Il a été démontré en Europe et en Amérique du Nord que l’enfant atteint de cancer qui poursuit sa scolarité, en parallèle à son traitement, traverse mieux sa maladie et a plus de chance de guérir que celui qui l’interrompt. À l’École de l’Hôpital, l’enfant malade est valorisé, ne se sent pas exclu. Chafika Lakhlifi raconte dans son livre «Rabat, Mon École à l’Hôpital...Mission inachevée…» son vécu inédit au sein de l’Unité hémato-oncologie pédiatrique à l’Hôpital d’Enfants de Rabat.

«À travers mon livre “Rabat, Mon École à l’Hôpital...”, j’essaie  de déchiffrer la complexité du quotidien d’un enfant atteint de cancer»

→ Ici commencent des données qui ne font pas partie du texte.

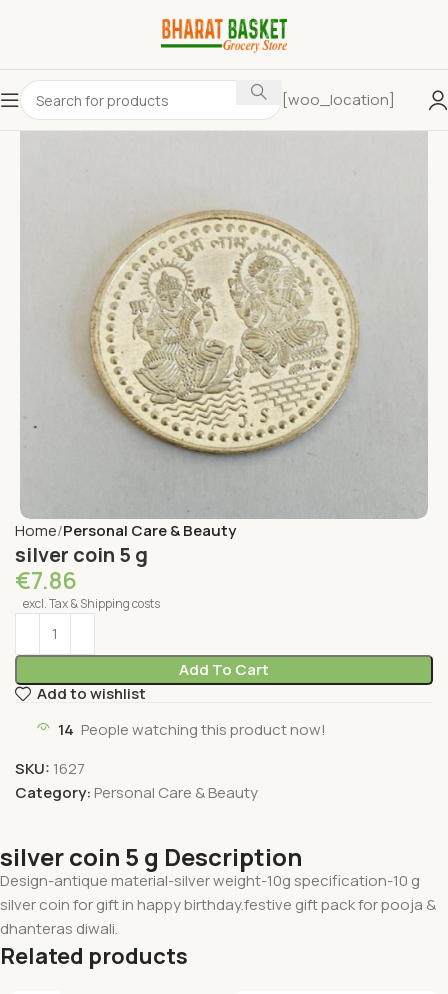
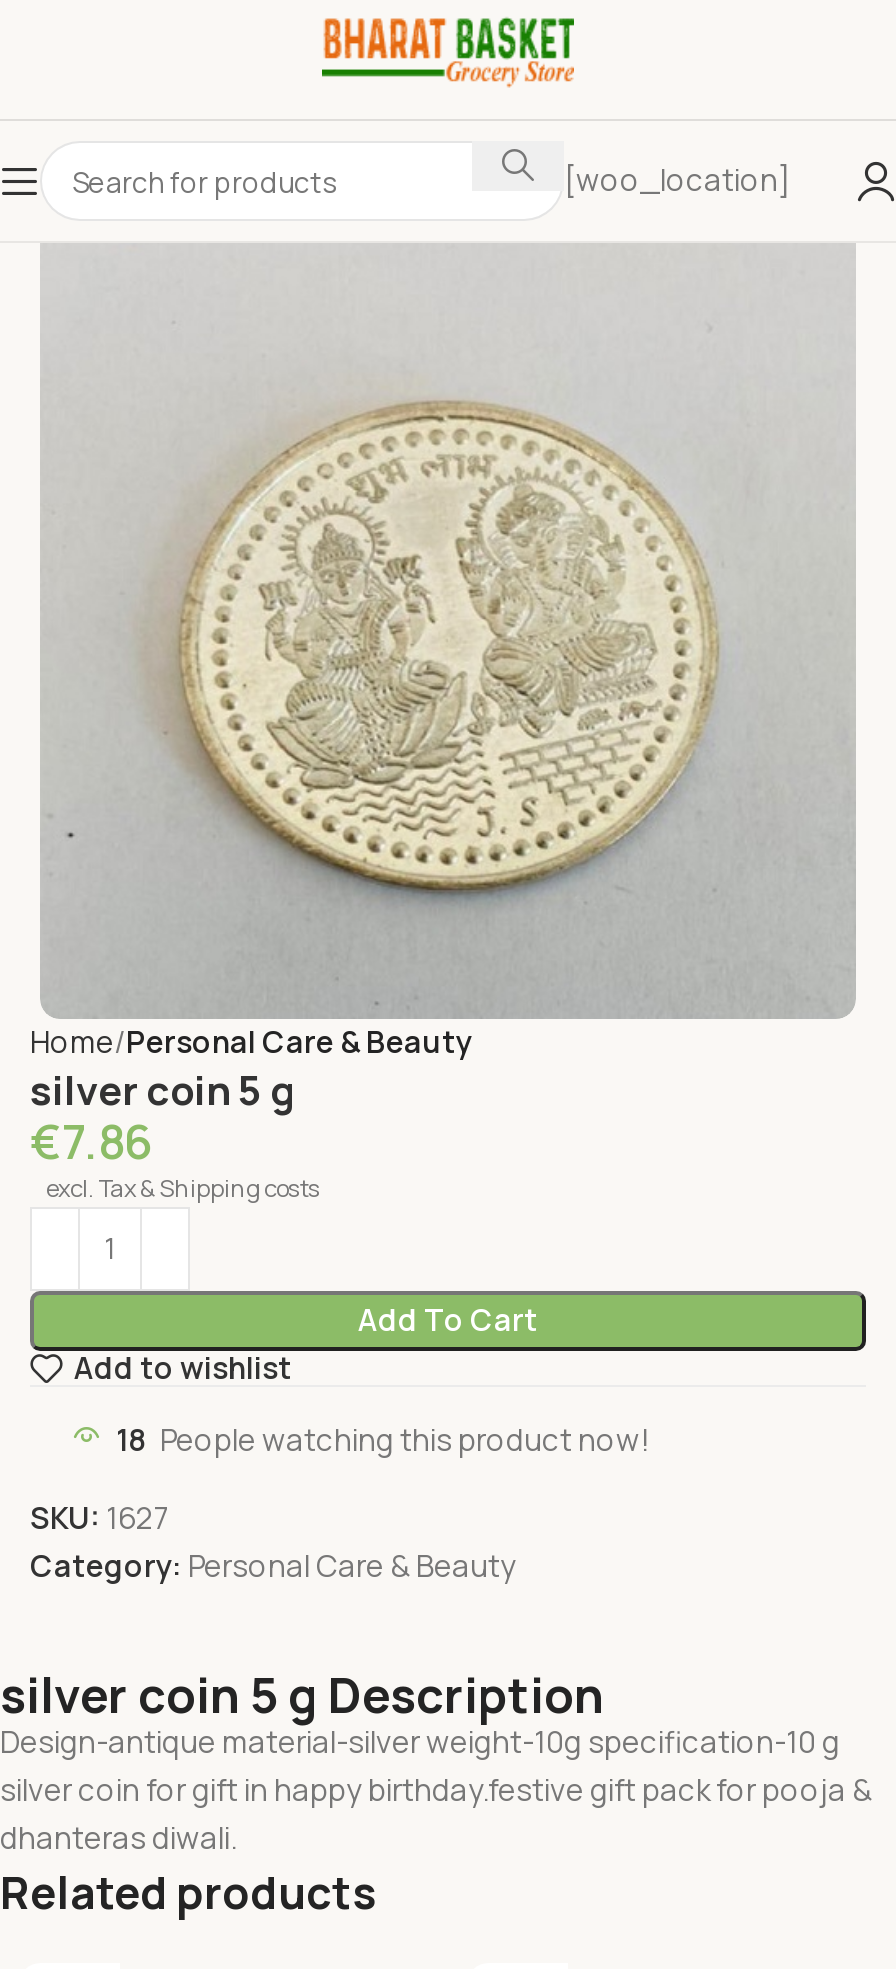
- 14 People watching this product now!
+ 18 People watching this product now!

Le Matin : «Rabat, Mon École à l’Hôpital... Mission inachevée…» raconte votre expérience en tant qu’enseignante au sein d’un hôpital au Maroc. Pourquoi avez-vous ressenti le besoin de raconter ce vécu ?
Chafika
Lakhlifi : Dans ce livre, j’ai voulu mettre en lumière un sujet plutôt singulier mais d’une importance capitale, qui est le droit de l’enfant à l’éducation et à l’enseignement.
C’est une première pour accompagner les efforts faits durant les années 1980 pour améliorer la prise en charge de l’enfant atteint de cancer, dans un hôpital pédiatrique qui est le premier au Maroc.
À travers mon livre «Rabat, Mon École à l’Hôpital... Mission inachevée…», j’essaye de déchiffrer cette complexité du quotidien d’un enfant atteint de cancer et dont la guérison ne dépend pas que de la prise en charge précoce mais englobe aussi des facteurs socio-économiques et psychologiques.
D’après mon humble expérience de plus de 30 ans en tant qu’enseignante, j’ai la stricte conviction que tous les enfants doivent être traités sur un pied d’égalité en ce qui concerne leurs droits fondamentaux quant à l’accès à une éducation équitable prévus par la convention sur le droit de l’enfant de 1989, ratifié par le Maroc le 12 juin 1993.

Qu’est-ce qui ressort de cette expérience ?
Dans un premier temps, je me suis retrouvée dans un nouvel environnement complètement différent à mon expérience antérieure en tant qu’enseignante dans les écoles conventionnelles où j’ai dû enseigner pendant 14 ans dans différentes régions du Royaume.
La complexité des défis auxquels j’ai dû faire face rendait ma tâche primaire encore plus difficile. Tout dépendait de mon désir de rendre cette tâche accessible avec les moyens de bord que j’avais à l’époque.
Dès mon premier jour, j’ai fait en sorte que l’école soit aussi un élément thérapeutique dans le protocole de soins prodigués aux enfants atteints de cancer.
Il faut dire que je n’avais pas vraiment de choix que d’attendre que tout soit parfait. Je m’attelais à trouver l’espace scolaire qui me convenait au sein de l’Unité hémato-oncologie pédiatrique à l’Hôpital d’Enfants de Rabat.
Un espace difficile à gérer d’un point de vue scolaire, à côté d’une activité médicale quotidienne intense. Imaginez la situation d’une enseignante bousculée dans sa mission scolaire et pédagogique par les contraintes des horaires des visites médicales dans les chambres des malades, des traitements et autres.
Dans tout ce remue-ménage, il fallait inventer une approche pédagogique globale de l’enseignement, qui répond à une situation exceptionnelle pour des élèves patients à différents niveaux et âges.
À partir de 2010, cette situation s’est beaucoup améliorée, suite à la construction d’un bâtiment, par le ministère de la Santé, réservé uniquement aux maladies de sang et oncologie pédiatrique (SHOP). Cette structure moderne répond parfaitement aux normes d’un hôpital spécialisé, ce qui a permis à l’espace école de retrouver son autonomie et sa rentabilité pédagogique mais beaucoup de choses restent à améliorer.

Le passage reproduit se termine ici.